* **Directions**
Please keep to the lines below from the one with "run the build." through the one with "- add auth/perms", and restate them word for word, ends included.
========================================
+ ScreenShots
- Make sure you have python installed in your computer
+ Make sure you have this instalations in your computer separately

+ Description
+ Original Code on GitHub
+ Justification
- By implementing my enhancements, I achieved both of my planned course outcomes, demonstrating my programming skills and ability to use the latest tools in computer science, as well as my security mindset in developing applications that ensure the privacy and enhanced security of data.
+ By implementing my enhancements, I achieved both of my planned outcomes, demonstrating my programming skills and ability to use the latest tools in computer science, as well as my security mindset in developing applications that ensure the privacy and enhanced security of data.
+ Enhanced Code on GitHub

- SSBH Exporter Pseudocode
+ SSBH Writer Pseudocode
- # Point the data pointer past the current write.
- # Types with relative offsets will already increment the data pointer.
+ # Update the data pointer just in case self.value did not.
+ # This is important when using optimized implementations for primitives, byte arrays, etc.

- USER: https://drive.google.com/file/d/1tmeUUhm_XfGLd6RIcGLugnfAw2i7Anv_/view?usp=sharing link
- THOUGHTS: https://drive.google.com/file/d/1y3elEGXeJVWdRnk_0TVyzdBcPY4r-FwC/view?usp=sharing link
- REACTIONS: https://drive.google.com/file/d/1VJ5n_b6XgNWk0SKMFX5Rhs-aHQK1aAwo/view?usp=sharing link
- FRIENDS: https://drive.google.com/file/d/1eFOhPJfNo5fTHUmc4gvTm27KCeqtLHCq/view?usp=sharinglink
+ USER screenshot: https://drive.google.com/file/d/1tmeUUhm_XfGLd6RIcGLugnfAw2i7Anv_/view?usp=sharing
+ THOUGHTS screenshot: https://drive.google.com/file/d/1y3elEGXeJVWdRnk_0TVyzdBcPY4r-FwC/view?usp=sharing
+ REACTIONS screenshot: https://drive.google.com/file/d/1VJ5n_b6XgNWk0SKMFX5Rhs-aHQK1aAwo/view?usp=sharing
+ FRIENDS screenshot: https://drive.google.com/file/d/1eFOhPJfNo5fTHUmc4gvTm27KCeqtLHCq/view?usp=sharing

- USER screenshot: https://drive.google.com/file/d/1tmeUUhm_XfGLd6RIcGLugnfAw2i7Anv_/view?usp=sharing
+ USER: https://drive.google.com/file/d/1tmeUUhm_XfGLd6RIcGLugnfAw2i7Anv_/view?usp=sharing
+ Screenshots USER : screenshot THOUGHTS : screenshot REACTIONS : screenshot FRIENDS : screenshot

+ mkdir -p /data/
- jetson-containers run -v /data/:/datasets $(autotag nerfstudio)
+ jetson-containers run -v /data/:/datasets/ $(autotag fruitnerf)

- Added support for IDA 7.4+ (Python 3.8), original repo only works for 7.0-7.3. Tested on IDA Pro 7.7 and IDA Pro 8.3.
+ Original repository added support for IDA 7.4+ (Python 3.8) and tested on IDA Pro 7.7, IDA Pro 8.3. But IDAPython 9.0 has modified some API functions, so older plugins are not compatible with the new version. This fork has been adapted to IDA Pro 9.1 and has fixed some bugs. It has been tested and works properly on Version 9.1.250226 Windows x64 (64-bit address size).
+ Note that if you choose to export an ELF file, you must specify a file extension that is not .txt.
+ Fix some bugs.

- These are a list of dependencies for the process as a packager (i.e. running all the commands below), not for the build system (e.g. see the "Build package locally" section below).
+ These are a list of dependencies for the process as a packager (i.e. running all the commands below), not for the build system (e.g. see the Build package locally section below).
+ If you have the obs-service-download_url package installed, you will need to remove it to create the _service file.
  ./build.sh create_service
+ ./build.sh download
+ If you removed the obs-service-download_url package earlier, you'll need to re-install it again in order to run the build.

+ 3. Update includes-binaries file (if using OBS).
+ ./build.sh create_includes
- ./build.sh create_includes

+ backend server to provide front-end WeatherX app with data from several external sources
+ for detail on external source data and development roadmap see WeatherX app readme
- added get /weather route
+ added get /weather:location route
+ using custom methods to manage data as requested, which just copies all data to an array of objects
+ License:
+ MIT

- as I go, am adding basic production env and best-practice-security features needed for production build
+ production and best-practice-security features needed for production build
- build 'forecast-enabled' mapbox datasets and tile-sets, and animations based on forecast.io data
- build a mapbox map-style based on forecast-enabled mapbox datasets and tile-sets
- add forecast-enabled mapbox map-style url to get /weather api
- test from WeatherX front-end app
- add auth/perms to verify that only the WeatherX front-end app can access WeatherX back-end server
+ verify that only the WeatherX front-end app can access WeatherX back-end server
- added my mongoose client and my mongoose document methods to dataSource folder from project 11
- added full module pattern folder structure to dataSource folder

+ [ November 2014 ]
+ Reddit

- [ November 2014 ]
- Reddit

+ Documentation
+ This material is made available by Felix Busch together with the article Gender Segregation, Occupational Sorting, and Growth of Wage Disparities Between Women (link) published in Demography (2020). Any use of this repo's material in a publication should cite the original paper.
========================================
* **Written answer**
+ If you removed the obs-service-download_url package earlier, you'll need to re-install it again in order to run the build.

+ 3. Update includes-binaries file (if using OBS).
+ ./build.sh create_includes
- ./build.sh create_includes

+ backend server to provide front-end WeatherX app with data from several external sources
+ for detail on external source data and development roadmap see WeatherX app readme
- added get /weather route
+ added get /weather:location route
+ using custom methods to manage data as requested, which just copies all data to an array of objects
+ License:
+ MIT

- as I go, am adding basic production env and best-practice-security features needed for production build
+ production and best-practice-security features needed for production build
- build 'forecast-enabled' mapbox datasets and tile-sets, and animations based on forecast.io data
- build a mapbox map-style based on forecast-enabled mapbox datasets and tile-sets
- add forecast-enabled mapbox map-style url to get /weather api
- test from WeatherX front-end app
- add auth/perms to verify that only the WeatherX front-end app can access WeatherX back-end server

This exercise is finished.